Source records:
########
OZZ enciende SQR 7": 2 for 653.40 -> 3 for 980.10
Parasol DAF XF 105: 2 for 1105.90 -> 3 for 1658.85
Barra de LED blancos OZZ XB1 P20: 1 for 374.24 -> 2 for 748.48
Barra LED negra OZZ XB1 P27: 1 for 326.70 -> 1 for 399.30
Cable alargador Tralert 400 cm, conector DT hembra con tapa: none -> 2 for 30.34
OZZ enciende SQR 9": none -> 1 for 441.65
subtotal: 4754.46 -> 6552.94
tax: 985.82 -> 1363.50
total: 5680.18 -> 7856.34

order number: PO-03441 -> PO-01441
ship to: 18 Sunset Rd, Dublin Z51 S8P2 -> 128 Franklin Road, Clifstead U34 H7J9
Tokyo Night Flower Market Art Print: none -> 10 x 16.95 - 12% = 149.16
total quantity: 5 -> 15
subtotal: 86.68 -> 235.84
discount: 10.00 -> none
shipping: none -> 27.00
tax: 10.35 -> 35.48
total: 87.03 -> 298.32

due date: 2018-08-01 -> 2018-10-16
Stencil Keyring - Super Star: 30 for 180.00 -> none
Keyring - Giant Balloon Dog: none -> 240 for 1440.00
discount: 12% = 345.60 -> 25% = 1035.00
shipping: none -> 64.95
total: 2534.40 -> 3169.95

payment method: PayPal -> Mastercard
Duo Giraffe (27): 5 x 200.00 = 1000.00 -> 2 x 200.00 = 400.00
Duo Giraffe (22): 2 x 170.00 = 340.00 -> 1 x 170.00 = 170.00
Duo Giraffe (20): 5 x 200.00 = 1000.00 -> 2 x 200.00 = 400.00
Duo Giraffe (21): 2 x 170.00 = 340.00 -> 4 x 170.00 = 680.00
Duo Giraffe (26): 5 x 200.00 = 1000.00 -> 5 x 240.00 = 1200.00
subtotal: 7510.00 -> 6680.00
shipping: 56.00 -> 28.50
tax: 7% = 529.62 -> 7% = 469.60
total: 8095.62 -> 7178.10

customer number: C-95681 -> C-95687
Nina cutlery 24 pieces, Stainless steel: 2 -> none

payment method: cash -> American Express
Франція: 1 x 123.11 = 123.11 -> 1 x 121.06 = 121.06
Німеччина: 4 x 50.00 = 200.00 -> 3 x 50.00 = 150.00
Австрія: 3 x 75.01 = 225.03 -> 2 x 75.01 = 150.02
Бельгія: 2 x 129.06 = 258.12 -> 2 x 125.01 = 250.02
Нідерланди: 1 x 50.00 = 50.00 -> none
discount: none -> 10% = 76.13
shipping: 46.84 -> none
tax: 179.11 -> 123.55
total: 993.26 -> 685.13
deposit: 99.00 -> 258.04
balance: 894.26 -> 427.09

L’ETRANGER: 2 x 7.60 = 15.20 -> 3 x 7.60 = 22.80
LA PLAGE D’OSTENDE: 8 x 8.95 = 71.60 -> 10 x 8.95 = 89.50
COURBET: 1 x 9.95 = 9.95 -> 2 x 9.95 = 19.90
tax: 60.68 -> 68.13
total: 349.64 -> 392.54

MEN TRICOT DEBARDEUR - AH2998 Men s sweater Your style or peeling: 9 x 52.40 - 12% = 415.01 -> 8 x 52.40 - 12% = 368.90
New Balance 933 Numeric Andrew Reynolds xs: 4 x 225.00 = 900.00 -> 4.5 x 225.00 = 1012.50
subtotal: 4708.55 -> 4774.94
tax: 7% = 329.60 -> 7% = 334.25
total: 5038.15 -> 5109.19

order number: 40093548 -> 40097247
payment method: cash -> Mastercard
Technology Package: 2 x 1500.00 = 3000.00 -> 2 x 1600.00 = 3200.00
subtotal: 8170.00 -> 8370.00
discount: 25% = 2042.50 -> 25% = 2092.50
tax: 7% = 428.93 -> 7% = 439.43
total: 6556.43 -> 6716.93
########
PROBLEM TO WORK ON:
Please go through the data and copy each line containing the word "Barra".

ANSWER AREA:
Barra de LED blancos OZZ XB1 P20: 1 for 374.24 -> 2 for 748.48
Barra LED negra OZZ XB1 P27: 1 for 326.70 -> 1 for 399.30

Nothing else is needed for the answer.